_WORKING DATA_:
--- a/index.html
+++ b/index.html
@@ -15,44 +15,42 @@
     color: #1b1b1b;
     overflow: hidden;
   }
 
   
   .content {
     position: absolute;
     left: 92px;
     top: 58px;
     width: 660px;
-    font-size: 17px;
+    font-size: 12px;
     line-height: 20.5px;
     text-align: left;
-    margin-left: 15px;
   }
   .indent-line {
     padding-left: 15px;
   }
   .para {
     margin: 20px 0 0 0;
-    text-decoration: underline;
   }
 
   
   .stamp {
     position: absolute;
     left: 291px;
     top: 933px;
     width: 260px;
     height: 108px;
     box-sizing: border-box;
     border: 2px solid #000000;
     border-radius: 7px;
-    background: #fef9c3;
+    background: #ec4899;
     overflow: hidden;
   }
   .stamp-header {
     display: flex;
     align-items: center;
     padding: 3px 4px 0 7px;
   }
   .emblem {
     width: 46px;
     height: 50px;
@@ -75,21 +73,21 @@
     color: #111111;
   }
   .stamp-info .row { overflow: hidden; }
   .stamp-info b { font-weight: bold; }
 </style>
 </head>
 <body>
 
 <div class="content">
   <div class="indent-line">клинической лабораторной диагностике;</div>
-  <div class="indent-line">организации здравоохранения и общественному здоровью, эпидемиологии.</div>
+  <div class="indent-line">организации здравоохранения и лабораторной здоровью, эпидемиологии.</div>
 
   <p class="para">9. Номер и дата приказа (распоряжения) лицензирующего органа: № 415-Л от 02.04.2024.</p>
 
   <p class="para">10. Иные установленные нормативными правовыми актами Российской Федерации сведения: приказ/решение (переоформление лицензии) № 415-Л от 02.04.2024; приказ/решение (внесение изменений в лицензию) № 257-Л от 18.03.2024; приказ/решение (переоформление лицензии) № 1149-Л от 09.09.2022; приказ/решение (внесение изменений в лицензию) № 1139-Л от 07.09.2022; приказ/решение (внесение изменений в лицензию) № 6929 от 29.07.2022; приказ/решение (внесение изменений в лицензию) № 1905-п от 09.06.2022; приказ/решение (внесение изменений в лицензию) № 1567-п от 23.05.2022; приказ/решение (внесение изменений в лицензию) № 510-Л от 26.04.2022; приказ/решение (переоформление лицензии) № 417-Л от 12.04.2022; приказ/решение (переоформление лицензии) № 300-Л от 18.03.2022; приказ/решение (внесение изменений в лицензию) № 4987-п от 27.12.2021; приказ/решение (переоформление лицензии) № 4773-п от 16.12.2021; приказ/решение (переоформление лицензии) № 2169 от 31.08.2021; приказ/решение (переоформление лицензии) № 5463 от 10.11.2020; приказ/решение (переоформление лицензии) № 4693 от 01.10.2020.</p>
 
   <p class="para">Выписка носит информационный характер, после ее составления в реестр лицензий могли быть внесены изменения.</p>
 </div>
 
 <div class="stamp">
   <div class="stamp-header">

---

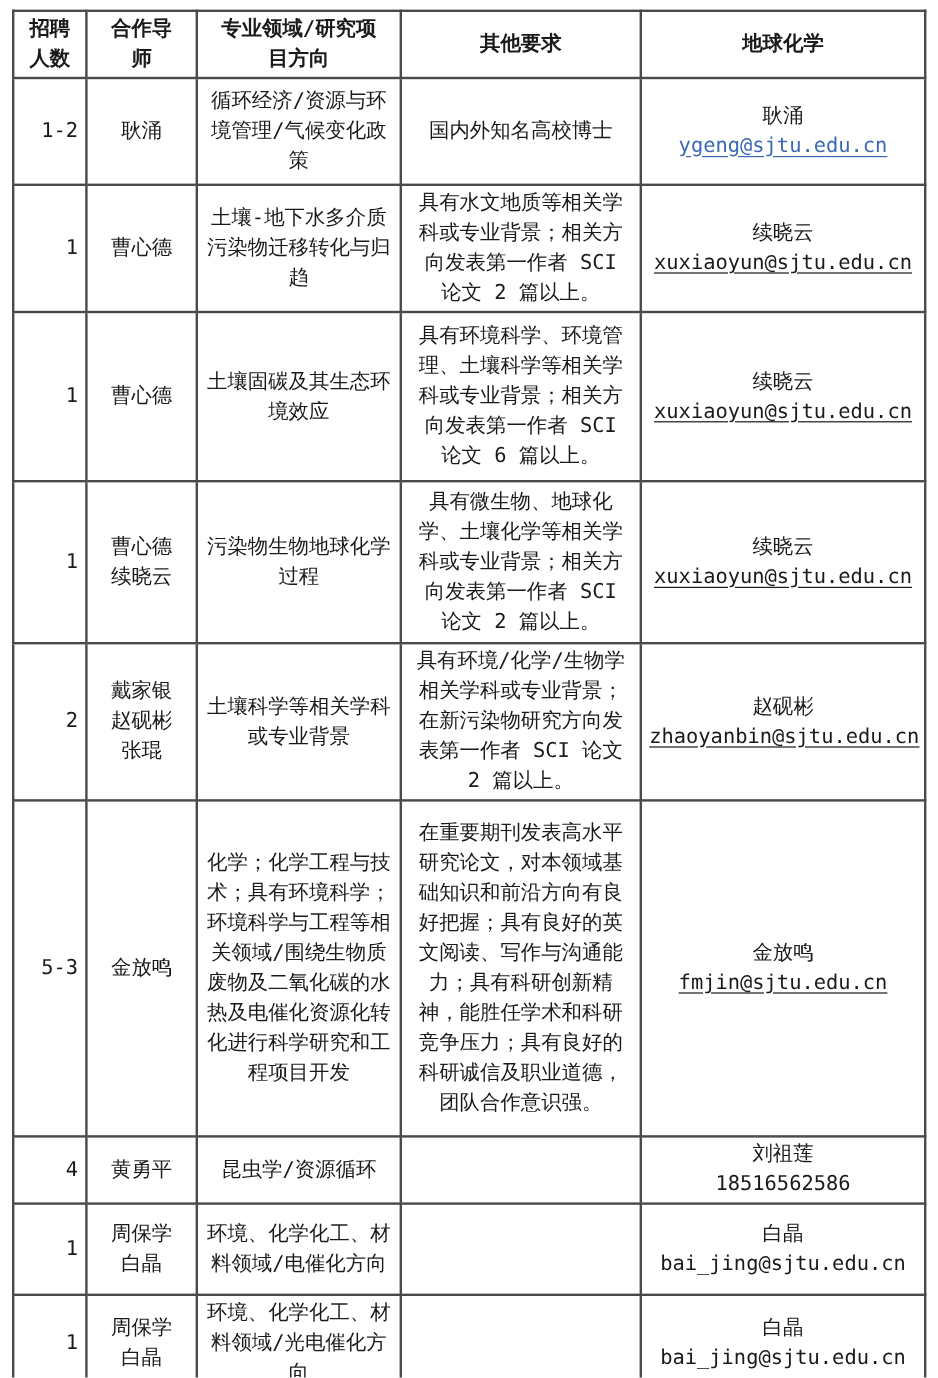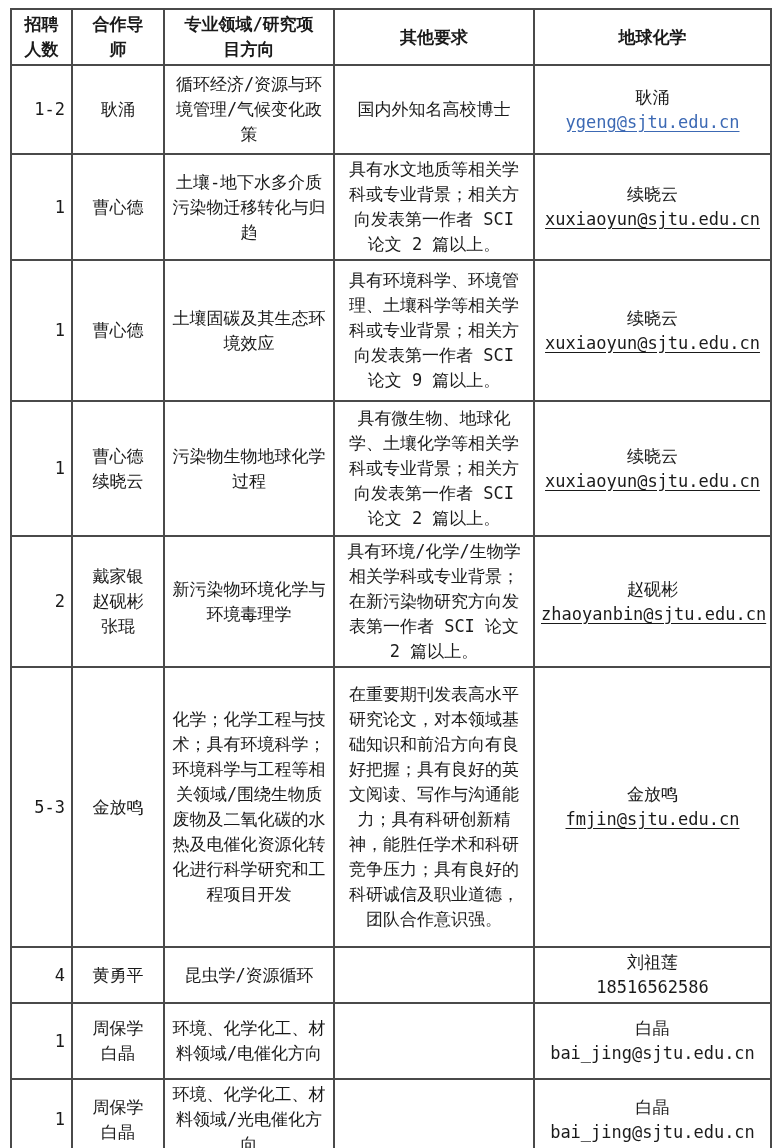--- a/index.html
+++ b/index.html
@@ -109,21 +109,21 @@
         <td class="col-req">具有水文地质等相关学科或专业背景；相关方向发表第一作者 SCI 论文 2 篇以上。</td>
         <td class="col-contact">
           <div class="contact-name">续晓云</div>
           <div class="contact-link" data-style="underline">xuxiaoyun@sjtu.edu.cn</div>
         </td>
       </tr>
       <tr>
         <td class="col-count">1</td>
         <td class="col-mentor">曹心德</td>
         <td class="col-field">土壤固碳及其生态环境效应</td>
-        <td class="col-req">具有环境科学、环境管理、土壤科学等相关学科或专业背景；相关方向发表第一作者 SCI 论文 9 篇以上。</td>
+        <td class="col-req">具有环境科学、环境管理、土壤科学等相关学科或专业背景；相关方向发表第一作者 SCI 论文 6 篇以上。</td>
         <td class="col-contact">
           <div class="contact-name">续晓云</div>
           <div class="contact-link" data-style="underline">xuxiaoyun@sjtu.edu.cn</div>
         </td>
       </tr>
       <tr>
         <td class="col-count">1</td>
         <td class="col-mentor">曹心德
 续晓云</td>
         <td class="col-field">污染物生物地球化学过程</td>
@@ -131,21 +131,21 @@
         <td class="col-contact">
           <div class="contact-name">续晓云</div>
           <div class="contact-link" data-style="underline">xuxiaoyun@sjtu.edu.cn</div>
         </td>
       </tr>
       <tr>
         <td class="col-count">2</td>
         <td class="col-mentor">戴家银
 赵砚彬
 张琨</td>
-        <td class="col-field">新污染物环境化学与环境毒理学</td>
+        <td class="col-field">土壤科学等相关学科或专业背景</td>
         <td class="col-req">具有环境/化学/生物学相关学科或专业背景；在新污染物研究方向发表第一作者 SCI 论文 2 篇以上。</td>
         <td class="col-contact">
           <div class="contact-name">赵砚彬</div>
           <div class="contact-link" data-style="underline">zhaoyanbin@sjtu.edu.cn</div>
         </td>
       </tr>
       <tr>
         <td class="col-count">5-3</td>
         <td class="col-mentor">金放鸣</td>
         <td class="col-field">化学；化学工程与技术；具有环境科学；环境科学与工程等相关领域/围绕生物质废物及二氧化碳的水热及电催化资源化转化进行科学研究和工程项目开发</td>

_WHAT YOU SHOULD DO_: All lines of the records above that carry the word "здравоохранения" should be listed.

_REPLY TO THE EXERCISE_:
-  <div class="indent-line">организации здравоохранения и общественному здоровью, эпидемиологии.</div>
+  <div class="indent-line">организации здравоохранения и лабораторной здоровью, эпидемиологии.</div>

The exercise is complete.